Air Force Maj. Michael Lewis is the operations officer at Defense Logistics Agency Aviation at Oklahoma located on Tinker. He said the squadron turned to them for help in resolving the issue. The request for support came roughly a month after the Air Force mandated safety stand down.
On May 2, while most people were enjoying the last day of the weekend, Supervisory Inventory Management Specialist Jason Walker and Lead Inventory Management Specialist Lisa Jones sprang into action, immediately identifying the problem, manually assigning the fuel filter housings to requisitions submitted by the squadron and then working directly with DLA Distribution to force a release of the material for delivery.
In under six hours, the dynamic duo was able to clear the problem and move approximately 126 parts to the squadron. In addition, the DLA Distribution team ensured the quick release of assets as the DLA Aviation team cleared the backlog and ensured that as more fuel filter housings flowed in, each was manually processed to ensure it was stored to the correct account and issued without delay.
“The team members associated with this have been asked to work outside normal duties hours to ensure support to the warfighter on short notice,” Lewis said. “They have done so with no complaint and been completely engaged supporting our mission partners and the warfighter.”
As the squadron inspected and determined the part of the fuel filter housing that needed to be replaced, DLA Aviation was called on once more to procure enough filter heads to bring all B-1B engines back to mission-capable status.
Material Management Division Chief Carl Eggleston said looking at the history of the specific part required, a procurement normally had an administrative-lead time of 112 days and production-lead time of 182 days, simply meaning, the necessary parts would not be available for 10 months.
DLA Aviation procurement professionals in Richmond, Virginia, went to work, quickly awarding a contract for the required part on May 14. The contractor was then able to deliver the first filter head on June 9, less than 30 days from contract award.
“The coordination between DLA Aviation in Richmond and DLA Aviation and Distribution teams here at Tinker was a testament to the mission of DLA and ensuring that our warfighters have the material they need to be successful every day,” Eggleston said.
As the deliveries began to flow into Tinker, Eggleston said both DLA Aviation and DLA Distribution Oklahoma coordinated to ensure the parts would be issued out to the squadron on the same day they arrived. As each part cleared receiving and was ready to issue, DLA Aviation employees hand delivered the filter heads to maintainers so they could begin inspecting parts and repairing the housings.

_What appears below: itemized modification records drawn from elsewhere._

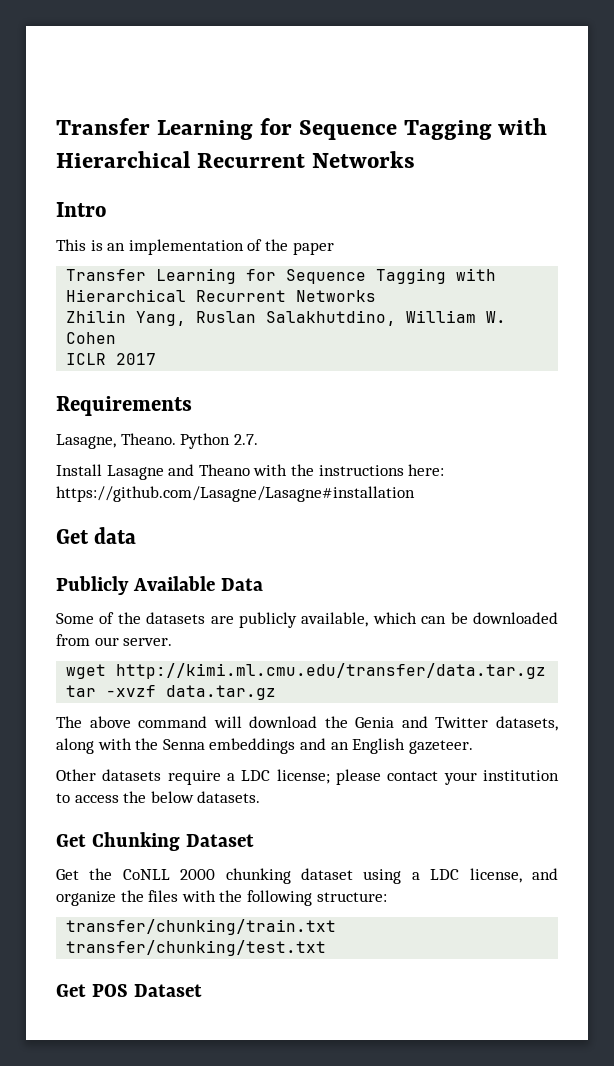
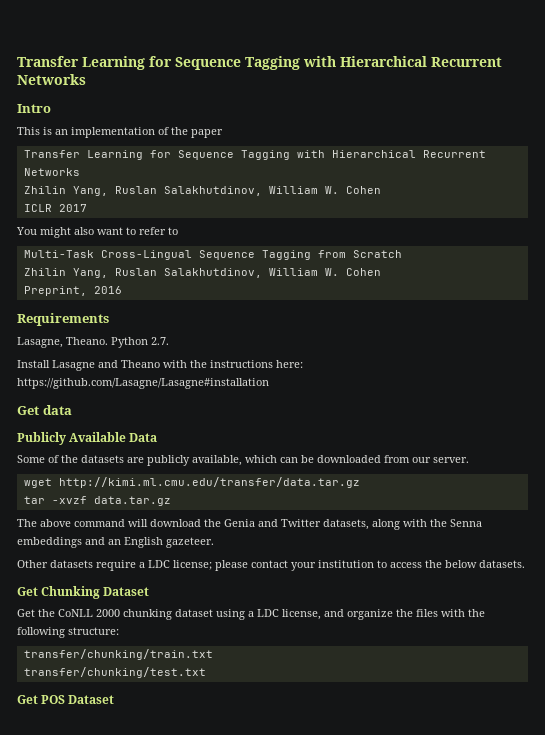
[266,310,397,326] Salakhutdino, -> [163,186,262,196] Salakhutdinov,
(157, 359) none -> [16,227,178,238] [23,250,402,260] [23,268,381,278] [23,286,122,296] // You might also want to refer to // Multi-Task Cross-Lingual Sequence Tagging from Scratch // Zhilin Yang, Ruslan Salakhutdinov, William W. Cohen // Preprint, 2016

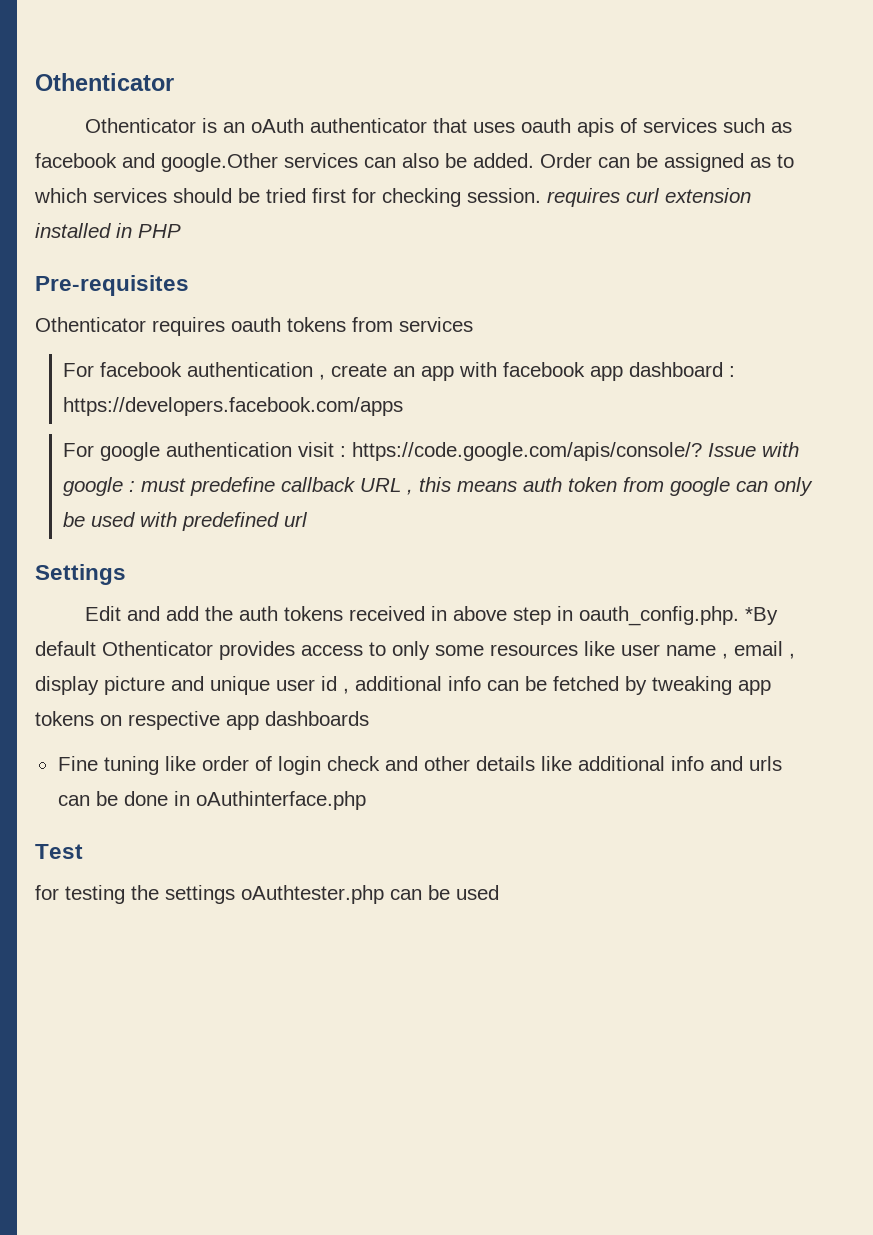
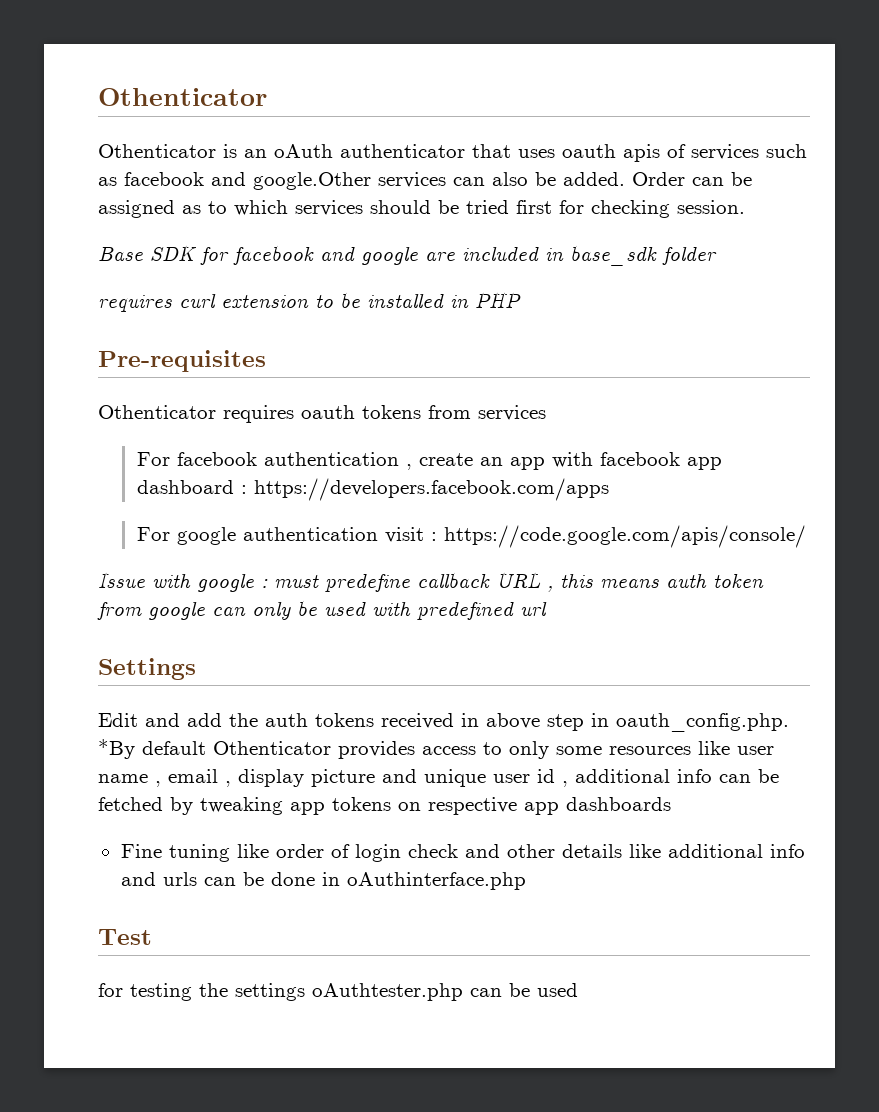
(541, 195) none -> [98,245,717,266] // Base SDK for facebook and google are included in base_sdk folder //
(751, 195) none -> [315,292,360,308] to be
[351,442,702,461] https://code.google.com/apis/console/? -> [443,525,806,548] https://code.google.com/apis/console/ //

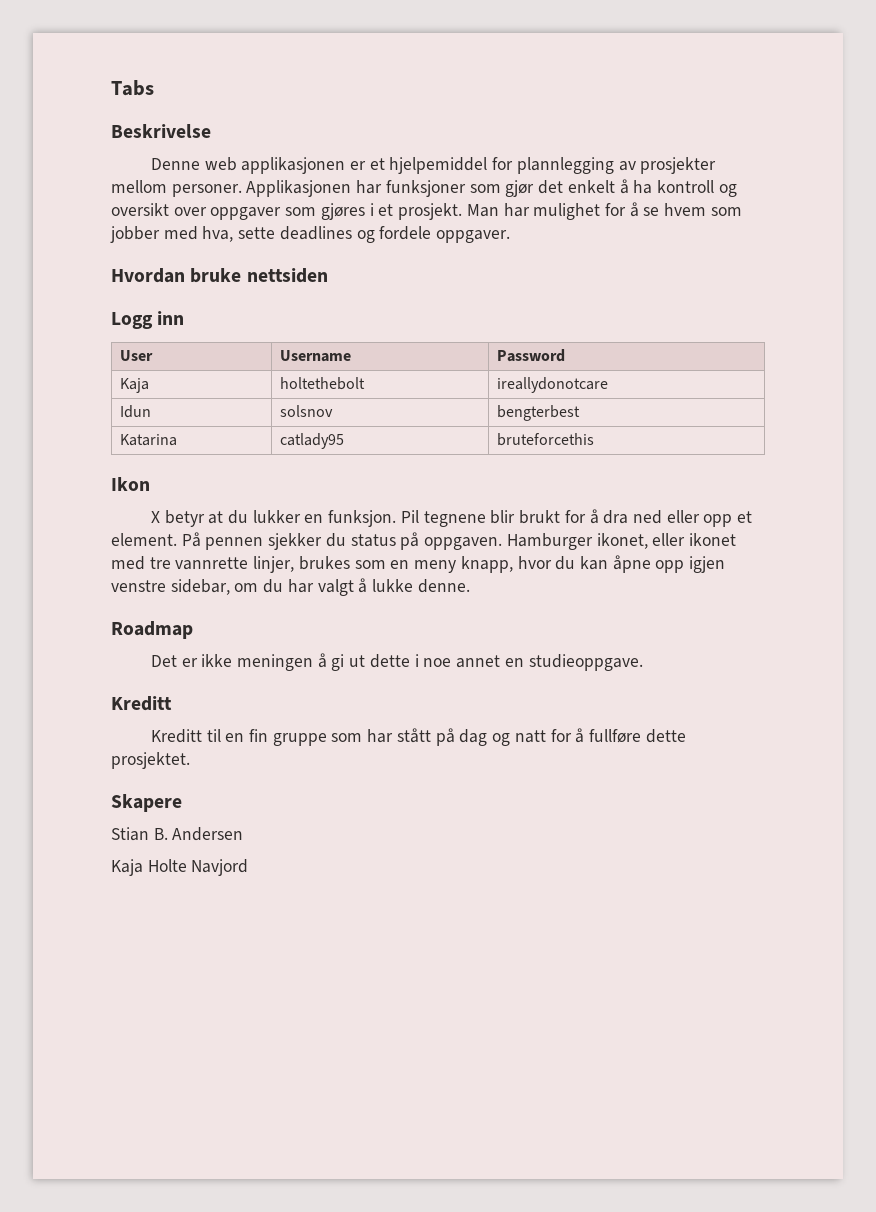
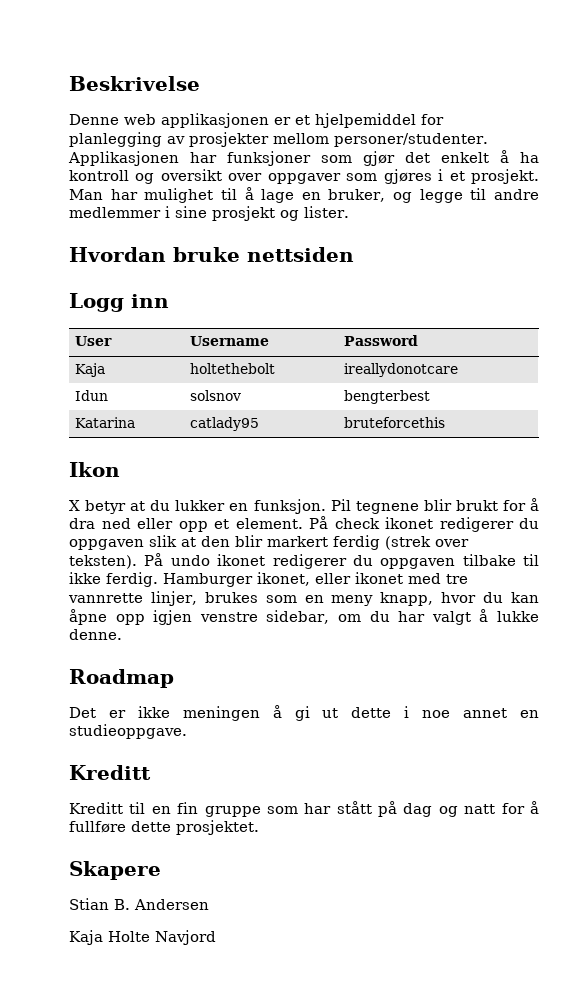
[111,80,154,96] Tabs // -> (69, 83) none
[516,157,614,174] plannlegging -> [69,132,162,147] planlegging
[171,184,242,197] personer. -> [334,133,488,147] personer/studenter.
[604,202,742,217] [110,226,511,243] for å se hvem som jobber med hva, sette deadlines og fordele oppgaver. -> [220,187,539,203] [69,206,349,221] til å lage en bruker, og legge til andre medlemmer i sine prosjekt og lister.
[205,532,503,550] pennen sjekker du status på oppgaven. -> [334,517,539,532] [69,535,469,550] [69,553,539,569] [69,572,158,587] check ikonet redigerer du oppgaven slik at den blir markert ferdig (strek over teksten). På undo ikonet redigerer du oppgaven tilbake til ikke ferdig.

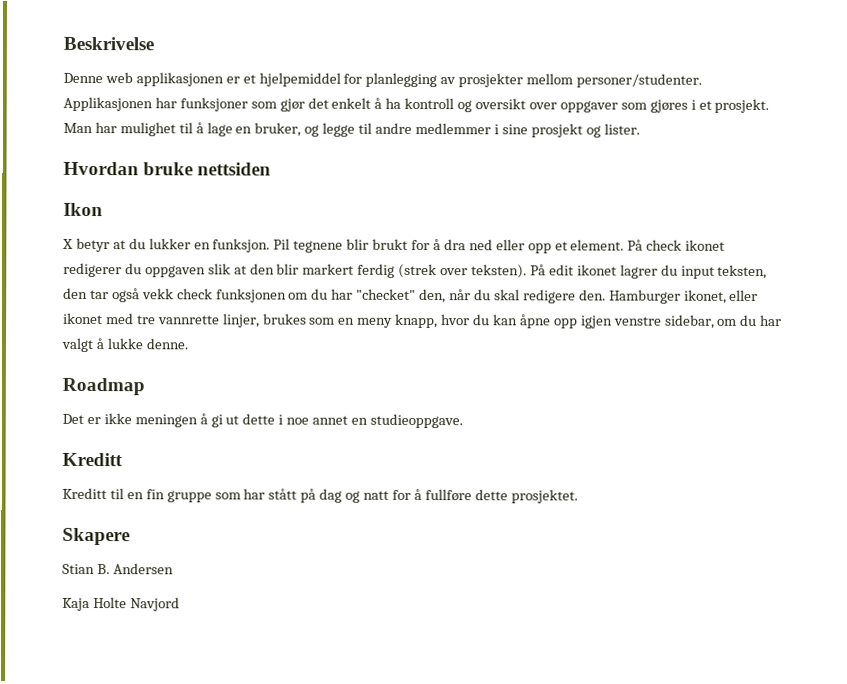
[69,293,169,312] [75,336,113,346] [190,336,270,346] [344,335,419,346] [75,363,106,377] [190,363,276,374] [344,363,459,377] [75,390,109,401] [190,390,242,401] [344,390,431,404] [75,417,136,428] [190,417,260,431] [344,417,446,428] // Logg inn // User | Username | Password // Kaja | holtethebolt | ireallydonotcare // Idun | solsnov | bengterbest // Katarina | catlady95 | bruteforcethis -> (272, 169) none
[170,554,539,569] [69,572,158,587] undo ikonet redigerer du oppgaven tilbake til ikke ferdig. -> [548,264,768,280] [63,287,606,304] edit ikonet lagrer du input teksten, den tar også vekk check funksjonen om du har "checket" den, når du skal redigere den.

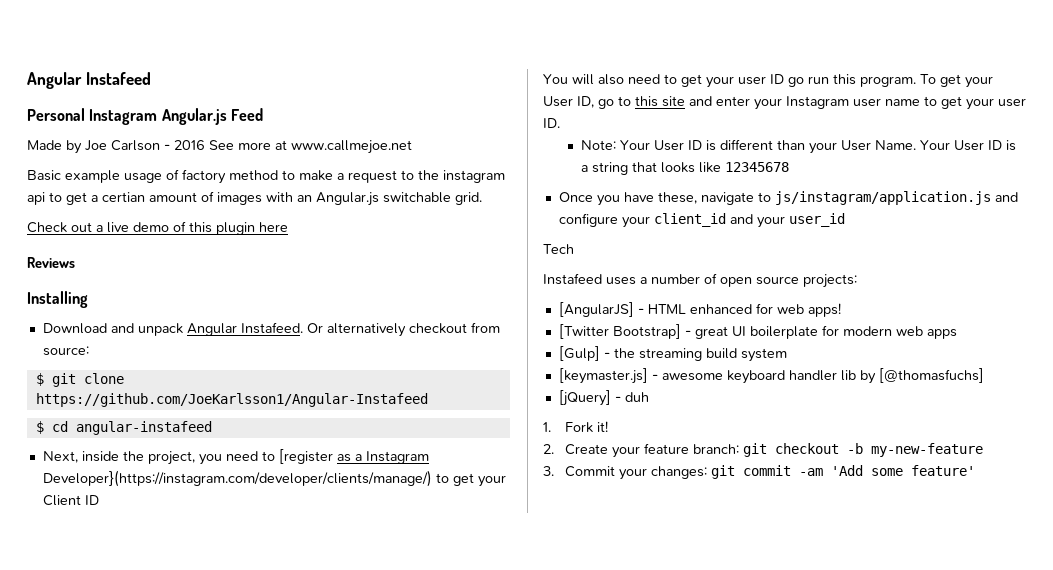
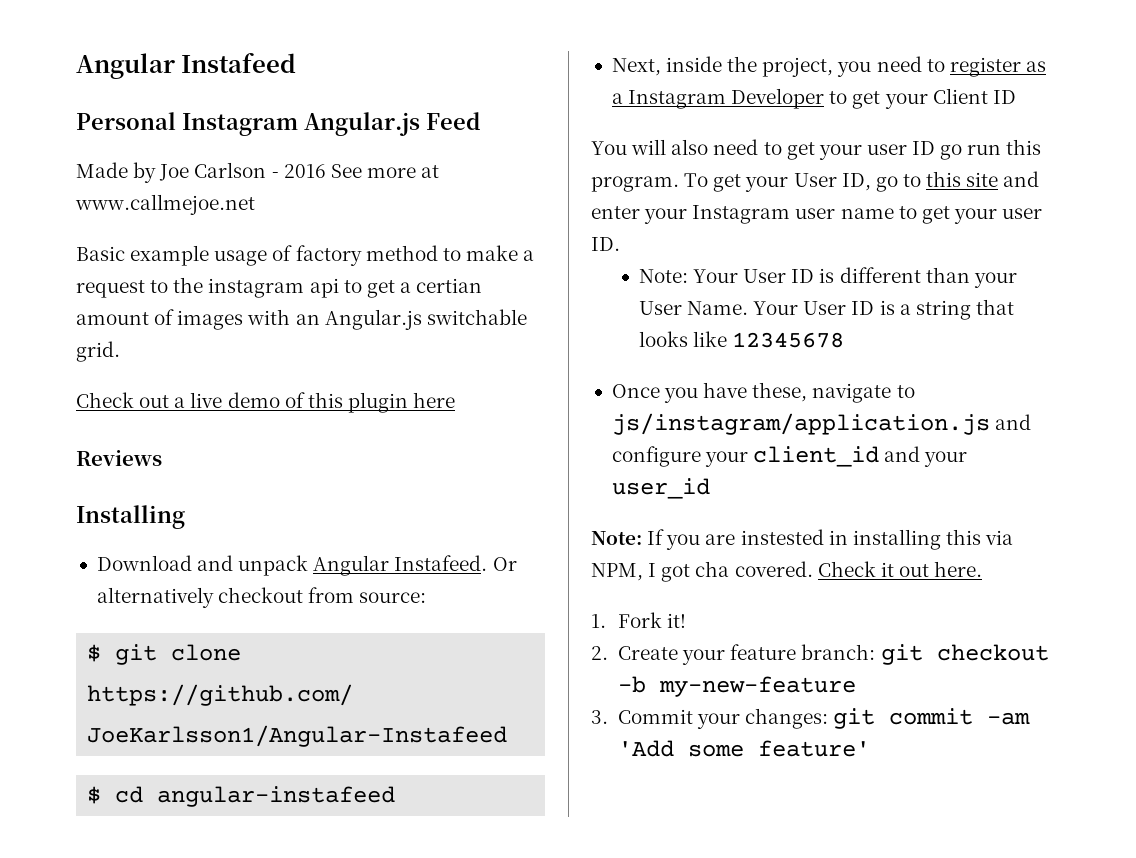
[278,449,333,464] [register -> [949,57,1021,77] register
[42,470,432,487] Developer}(https://instagram.com/developer/clients/manage/) -> [731,88,825,109] Developer
[543,244,574,254] [543,273,857,288] [558,302,841,317] [558,324,957,339] [558,346,787,362] [558,368,984,384] [558,390,649,406] Tech // Instafeed uses a number of open source projects: // [AngularJS] - HTML enhanced for web apps! // [Twitter Bootstrap] - great UI boilerplate for modern web apps // [Gulp] - the streaming build system // [keymaster.js] - awesome keyboard handler lib by [@thomasfuchs] // [jQuery] - duh -> [591,529,1014,550] [591,561,983,582] Note: If you are instested in installing this via NPM, I got cha covered. Check it out here.

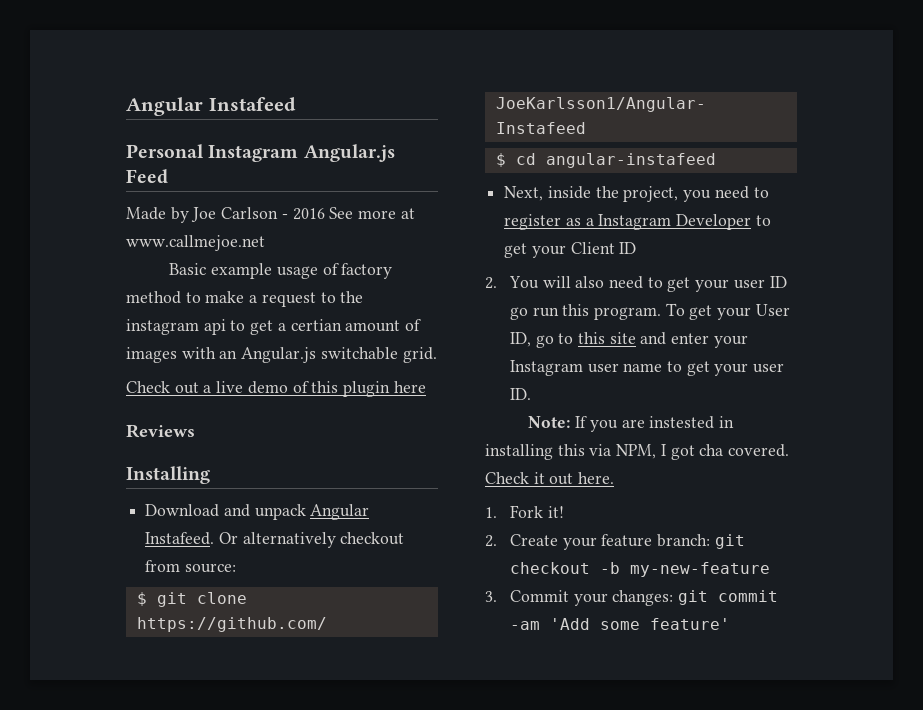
(1016, 97) none -> [485,277,497,289] 2.
[638,267,1017,288] [638,299,1014,320] [638,331,845,348] [611,382,915,403] [611,413,1032,435] [611,446,968,467] [611,478,710,499] // Note: Your User ID is different than your User Name. Your User ID is a string that looks like 12345678 // Once you have these, navigate to js/instagram/application.js and configure your client_id and your user_id -> (531, 394) none

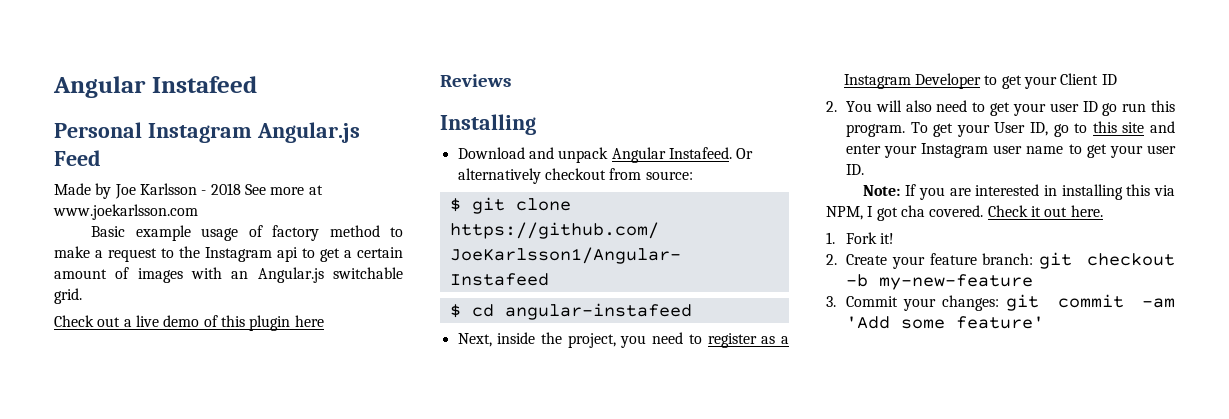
[221,207,325,220] Carlson - 2016 -> [139,183,241,195] Karlsson - 2018
[126,235,265,251] www.callmejoe.net -> [53,204,198,220] www.joekarlsson.com
[126,319,199,335] instagram -> [205,247,272,262] Instagram
[290,319,342,331] certian -> [357,247,403,258] certain
[649,416,715,429] instested -> [975,184,1040,196] interested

From delivery to installation all within a single day, blew away the 24-hour standard for backordered parts. The last filter head arrived and was delivered July 20.
“The Herculean efforts of the entire DLA team allowed the B-1B fleet to go from safety stand down to flying missions again in three months.” Lewis said.
DLA Aviation at Oklahoma City Commander Air Force Col. Jason Kalin said his team’s response was nothing short of phenomenal when faced with a very complex and critical situation.
“In what has become the norm, our team stepped in to resolve multiple issues that were preventing delivery of parts needed by the customer. I’m extremely proud of this team and their ability to go above and beyond in supporting the warfighter,” he said.